**THE PROBLEM**
Having read the entries, repeat all of them exactly.

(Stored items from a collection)
'''

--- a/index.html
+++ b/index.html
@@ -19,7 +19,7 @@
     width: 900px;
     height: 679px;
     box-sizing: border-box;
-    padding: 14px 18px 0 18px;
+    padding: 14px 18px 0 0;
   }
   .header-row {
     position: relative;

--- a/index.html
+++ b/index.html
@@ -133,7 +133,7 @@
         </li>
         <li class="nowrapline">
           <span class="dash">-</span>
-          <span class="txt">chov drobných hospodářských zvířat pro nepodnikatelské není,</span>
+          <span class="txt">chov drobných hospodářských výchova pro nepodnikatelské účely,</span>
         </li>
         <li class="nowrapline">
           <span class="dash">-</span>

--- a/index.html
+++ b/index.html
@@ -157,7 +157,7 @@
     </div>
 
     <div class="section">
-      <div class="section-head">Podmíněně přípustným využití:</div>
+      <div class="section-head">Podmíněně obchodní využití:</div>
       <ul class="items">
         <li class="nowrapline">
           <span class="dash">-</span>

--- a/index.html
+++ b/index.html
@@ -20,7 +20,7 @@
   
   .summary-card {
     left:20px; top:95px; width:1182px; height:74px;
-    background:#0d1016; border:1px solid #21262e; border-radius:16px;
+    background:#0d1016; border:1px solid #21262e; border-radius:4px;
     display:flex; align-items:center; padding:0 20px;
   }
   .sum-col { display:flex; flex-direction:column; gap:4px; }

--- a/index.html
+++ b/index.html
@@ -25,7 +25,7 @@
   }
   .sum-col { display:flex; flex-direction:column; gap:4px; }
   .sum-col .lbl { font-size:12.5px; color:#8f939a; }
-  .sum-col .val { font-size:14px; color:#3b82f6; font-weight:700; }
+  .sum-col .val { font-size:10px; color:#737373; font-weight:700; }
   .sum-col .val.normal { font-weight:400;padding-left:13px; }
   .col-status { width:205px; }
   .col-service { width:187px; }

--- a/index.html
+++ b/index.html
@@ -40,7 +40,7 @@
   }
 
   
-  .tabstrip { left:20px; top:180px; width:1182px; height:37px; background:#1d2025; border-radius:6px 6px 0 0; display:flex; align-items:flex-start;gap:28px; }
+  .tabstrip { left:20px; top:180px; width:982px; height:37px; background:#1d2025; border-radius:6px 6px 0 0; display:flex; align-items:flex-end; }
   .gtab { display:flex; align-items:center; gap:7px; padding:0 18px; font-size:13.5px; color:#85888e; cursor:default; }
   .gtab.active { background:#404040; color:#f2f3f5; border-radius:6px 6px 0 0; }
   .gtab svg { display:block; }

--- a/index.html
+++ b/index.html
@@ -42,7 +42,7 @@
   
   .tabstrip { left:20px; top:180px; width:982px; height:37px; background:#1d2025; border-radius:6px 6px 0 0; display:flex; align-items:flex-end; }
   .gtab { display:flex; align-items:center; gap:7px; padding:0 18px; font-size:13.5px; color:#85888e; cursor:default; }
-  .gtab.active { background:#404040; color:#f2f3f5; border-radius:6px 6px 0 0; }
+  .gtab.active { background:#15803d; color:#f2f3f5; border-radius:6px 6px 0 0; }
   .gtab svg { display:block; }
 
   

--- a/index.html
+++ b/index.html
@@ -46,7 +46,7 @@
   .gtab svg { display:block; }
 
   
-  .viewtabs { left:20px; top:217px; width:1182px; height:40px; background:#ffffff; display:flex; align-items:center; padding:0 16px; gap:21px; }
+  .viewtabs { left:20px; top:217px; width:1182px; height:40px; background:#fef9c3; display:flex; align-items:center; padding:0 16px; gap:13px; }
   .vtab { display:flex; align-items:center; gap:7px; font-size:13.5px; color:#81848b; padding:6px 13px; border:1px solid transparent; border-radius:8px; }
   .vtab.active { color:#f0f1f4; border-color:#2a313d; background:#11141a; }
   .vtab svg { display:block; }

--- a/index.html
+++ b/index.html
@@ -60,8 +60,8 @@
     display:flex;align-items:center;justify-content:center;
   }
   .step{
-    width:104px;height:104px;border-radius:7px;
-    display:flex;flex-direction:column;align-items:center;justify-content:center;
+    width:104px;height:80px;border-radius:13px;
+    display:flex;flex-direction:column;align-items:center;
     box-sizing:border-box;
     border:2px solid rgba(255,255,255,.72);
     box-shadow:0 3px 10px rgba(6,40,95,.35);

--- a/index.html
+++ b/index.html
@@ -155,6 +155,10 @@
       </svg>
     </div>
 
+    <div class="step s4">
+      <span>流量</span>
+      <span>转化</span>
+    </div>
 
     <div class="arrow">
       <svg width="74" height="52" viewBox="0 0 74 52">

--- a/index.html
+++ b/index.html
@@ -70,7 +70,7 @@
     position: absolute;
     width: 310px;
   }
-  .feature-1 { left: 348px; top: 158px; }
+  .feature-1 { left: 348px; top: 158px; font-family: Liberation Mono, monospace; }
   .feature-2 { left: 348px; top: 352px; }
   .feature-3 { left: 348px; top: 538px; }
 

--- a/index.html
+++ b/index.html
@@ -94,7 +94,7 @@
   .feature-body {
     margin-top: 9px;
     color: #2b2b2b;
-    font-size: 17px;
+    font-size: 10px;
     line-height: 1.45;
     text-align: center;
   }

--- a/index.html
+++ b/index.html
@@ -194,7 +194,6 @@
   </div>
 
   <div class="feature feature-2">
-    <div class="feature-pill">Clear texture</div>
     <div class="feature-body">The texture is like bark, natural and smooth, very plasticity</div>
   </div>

'''

**REPLY**
--- a/index.html
+++ b/index.html
@@ -19,7 +19,7 @@
     width: 900px;
     height: 679px;
     box-sizing: border-box;
-    padding: 14px 18px 0 18px;
+    padding: 14px 18px 0 0;
   }
   .header-row {
     position: relative;

--- a/index.html
+++ b/index.html
@@ -133,7 +133,7 @@
         </li>
         <li class="nowrapline">
           <span class="dash">-</span>
-          <span class="txt">chov drobných hospodářských zvířat pro nepodnikatelské není,</span>
+          <span class="txt">chov drobných hospodářských výchova pro nepodnikatelské účely,</span>
         </li>
         <li class="nowrapline">
           <span class="dash">-</span>

--- a/index.html
+++ b/index.html
@@ -157,7 +157,7 @@
     </div>
 
     <div class="section">
-      <div class="section-head">Podmíněně přípustným využití:</div>
+      <div class="section-head">Podmíněně obchodní využití:</div>
       <ul class="items">
         <li class="nowrapline">
           <span class="dash">-</span>

--- a/index.html
+++ b/index.html
@@ -20,7 +20,7 @@
   
   .summary-card {
     left:20px; top:95px; width:1182px; height:74px;
-    background:#0d1016; border:1px solid #21262e; border-radius:16px;
+    background:#0d1016; border:1px solid #21262e; border-radius:4px;
     display:flex; align-items:center; padding:0 20px;
   }
   .sum-col { display:flex; flex-direction:column; gap:4px; }

--- a/index.html
+++ b/index.html
@@ -25,7 +25,7 @@
   }
   .sum-col { display:flex; flex-direction:column; gap:4px; }
   .sum-col .lbl { font-size:12.5px; color:#8f939a; }
-  .sum-col .val { font-size:14px; color:#3b82f6; font-weight:700; }
+  .sum-col .val { font-size:10px; color:#737373; font-weight:700; }
   .sum-col .val.normal { font-weight:400;padding-left:13px; }
   .col-status { width:205px; }
   .col-service { width:187px; }

--- a/index.html
+++ b/index.html
@@ -40,7 +40,7 @@
   }
 
   
-  .tabstrip { left:20px; top:180px; width:1182px; height:37px; background:#1d2025; border-radius:6px 6px 0 0; display:flex; align-items:flex-start;gap:28px; }
+  .tabstrip { left:20px; top:180px; width:982px; height:37px; background:#1d2025; border-radius:6px 6px 0 0; display:flex; align-items:flex-end; }
   .gtab { display:flex; align-items:center; gap:7px; padding:0 18px; font-size:13.5px; color:#85888e; cursor:default; }
   .gtab.active { background:#404040; color:#f2f3f5; border-radius:6px 6px 0 0; }
   .gtab svg { display:block; }

--- a/index.html
+++ b/index.html
@@ -42,7 +42,7 @@
   
   .tabstrip { left:20px; top:180px; width:982px; height:37px; background:#1d2025; border-radius:6px 6px 0 0; display:flex; align-items:flex-end; }
   .gtab { display:flex; align-items:center; gap:7px; padding:0 18px; font-size:13.5px; color:#85888e; cursor:default; }
-  .gtab.active { background:#404040; color:#f2f3f5; border-radius:6px 6px 0 0; }
+  .gtab.active { background:#15803d; color:#f2f3f5; border-radius:6px 6px 0 0; }
   .gtab svg { display:block; }
 
   

--- a/index.html
+++ b/index.html
@@ -46,7 +46,7 @@
   .gtab svg { display:block; }
 
   
-  .viewtabs { left:20px; top:217px; width:1182px; height:40px; background:#ffffff; display:flex; align-items:center; padding:0 16px; gap:21px; }
+  .viewtabs { left:20px; top:217px; width:1182px; height:40px; background:#fef9c3; display:flex; align-items:center; padding:0 16px; gap:13px; }
   .vtab { display:flex; align-items:center; gap:7px; font-size:13.5px; color:#81848b; padding:6px 13px; border:1px solid transparent; border-radius:8px; }
   .vtab.active { color:#f0f1f4; border-color:#2a313d; background:#11141a; }
   .vtab svg { display:block; }

--- a/index.html
+++ b/index.html
@@ -60,8 +60,8 @@
     display:flex;align-items:center;justify-content:center;
   }
   .step{
-    width:104px;height:104px;border-radius:7px;
-    display:flex;flex-direction:column;align-items:center;justify-content:center;
+    width:104px;height:80px;border-radius:13px;
+    display:flex;flex-direction:column;align-items:center;
     box-sizing:border-box;
     border:2px solid rgba(255,255,255,.72);
     box-shadow:0 3px 10px rgba(6,40,95,.35);

--- a/index.html
+++ b/index.html
@@ -155,6 +155,10 @@
       </svg>
     </div>
 
+    <div class="step s4">
+      <span>流量</span>
+      <span>转化</span>
+    </div>
 
     <div class="arrow">
       <svg width="74" height="52" viewBox="0 0 74 52">

--- a/index.html
+++ b/index.html
@@ -70,7 +70,7 @@
     position: absolute;
     width: 310px;
   }
-  .feature-1 { left: 348px; top: 158px; }
+  .feature-1 { left: 348px; top: 158px; font-family: Liberation Mono, monospace; }
   .feature-2 { left: 348px; top: 352px; }
   .feature-3 { left: 348px; top: 538px; }
 

--- a/index.html
+++ b/index.html
@@ -94,7 +94,7 @@
   .feature-body {
     margin-top: 9px;
     color: #2b2b2b;
-    font-size: 17px;
+    font-size: 10px;
     line-height: 1.45;
     text-align: center;
   }

--- a/index.html
+++ b/index.html
@@ -194,7 +194,6 @@
   </div>
 
   <div class="feature feature-2">
-    <div class="feature-pill">Clear texture</div>
     <div class="feature-body">The texture is like bark, natural and smooth, very plasticity</div>
   </div>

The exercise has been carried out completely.